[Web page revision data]
Start of Block

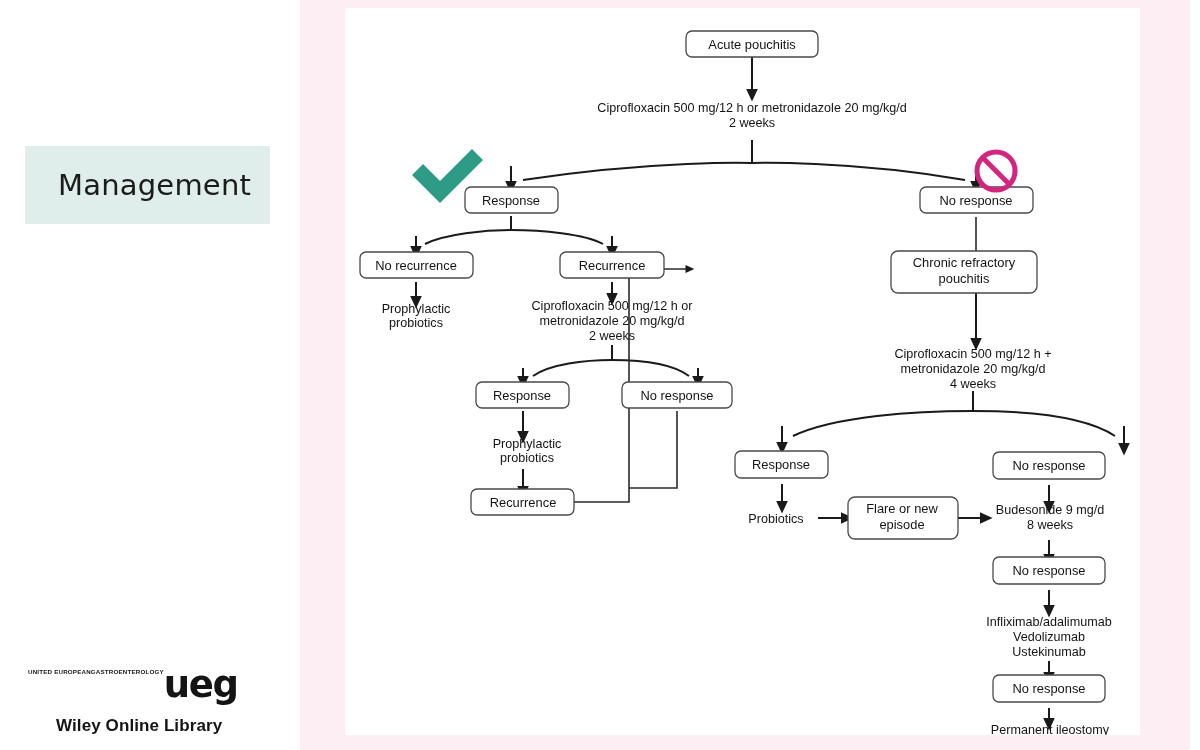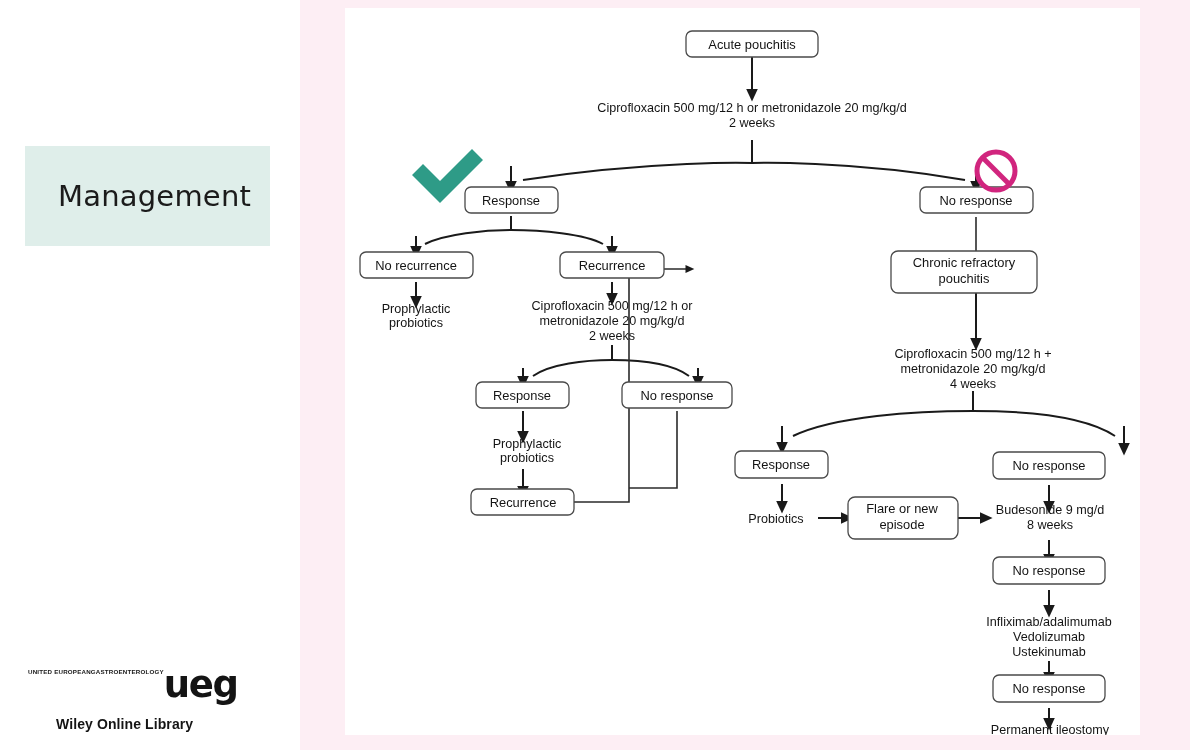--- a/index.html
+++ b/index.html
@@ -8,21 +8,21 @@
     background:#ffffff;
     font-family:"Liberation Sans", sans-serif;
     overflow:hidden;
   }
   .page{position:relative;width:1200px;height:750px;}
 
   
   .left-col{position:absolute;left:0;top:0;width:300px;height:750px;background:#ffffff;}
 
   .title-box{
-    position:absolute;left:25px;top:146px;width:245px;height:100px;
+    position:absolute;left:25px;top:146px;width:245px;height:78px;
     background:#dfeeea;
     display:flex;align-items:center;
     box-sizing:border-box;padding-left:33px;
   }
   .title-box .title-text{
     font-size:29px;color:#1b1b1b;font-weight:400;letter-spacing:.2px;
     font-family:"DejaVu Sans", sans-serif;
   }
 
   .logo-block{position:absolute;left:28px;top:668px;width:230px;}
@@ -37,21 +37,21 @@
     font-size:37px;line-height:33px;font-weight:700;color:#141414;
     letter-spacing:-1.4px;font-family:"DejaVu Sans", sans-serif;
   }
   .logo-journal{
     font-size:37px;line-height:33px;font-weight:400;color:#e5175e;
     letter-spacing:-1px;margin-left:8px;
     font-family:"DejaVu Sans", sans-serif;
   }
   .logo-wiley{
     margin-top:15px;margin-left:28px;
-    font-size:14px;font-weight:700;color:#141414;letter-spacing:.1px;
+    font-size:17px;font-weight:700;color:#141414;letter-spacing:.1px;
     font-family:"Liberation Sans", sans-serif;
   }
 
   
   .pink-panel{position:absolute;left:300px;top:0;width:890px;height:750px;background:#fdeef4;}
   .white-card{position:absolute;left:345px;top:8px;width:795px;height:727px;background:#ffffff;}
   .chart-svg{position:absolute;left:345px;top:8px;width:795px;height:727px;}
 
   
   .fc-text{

End of Block

Action item
Repeat each line above exactly. The pictures stay out.

Output for this exercise
--- a/index.html
+++ b/index.html
@@ -8,21 +8,21 @@
     background:#ffffff;
     font-family:"Liberation Sans", sans-serif;
     overflow:hidden;
   }
   .page{position:relative;width:1200px;height:750px;}
 
   
   .left-col{position:absolute;left:0;top:0;width:300px;height:750px;background:#ffffff;}
 
   .title-box{
-    position:absolute;left:25px;top:146px;width:245px;height:100px;
+    position:absolute;left:25px;top:146px;width:245px;height:78px;
     background:#dfeeea;
     display:flex;align-items:center;
     box-sizing:border-box;padding-left:33px;
   }
   .title-box .title-text{
     font-size:29px;color:#1b1b1b;font-weight:400;letter-spacing:.2px;
     font-family:"DejaVu Sans", sans-serif;
   }
 
   .logo-block{position:absolute;left:28px;top:668px;width:230px;}
@@ -37,21 +37,21 @@
     font-size:37px;line-height:33px;font-weight:700;color:#141414;
     letter-spacing:-1.4px;font-family:"DejaVu Sans", sans-serif;
   }
   .logo-journal{
     font-size:37px;line-height:33px;font-weight:400;color:#e5175e;
     letter-spacing:-1px;margin-left:8px;
     font-family:"DejaVu Sans", sans-serif;
   }
   .logo-wiley{
     margin-top:15px;margin-left:28px;
-    font-size:14px;font-weight:700;color:#141414;letter-spacing:.1px;
+    font-size:17px;font-weight:700;color:#141414;letter-spacing:.1px;
     font-family:"Liberation Sans", sans-serif;
   }
 
   
   .pink-panel{position:absolute;left:300px;top:0;width:890px;height:750px;background:#fdeef4;}
   .white-card{position:absolute;left:345px;top:8px;width:795px;height:727px;background:#ffffff;}
   .chart-svg{position:absolute;left:345px;top:8px;width:795px;height:727px;}
 
   
   .fc-text{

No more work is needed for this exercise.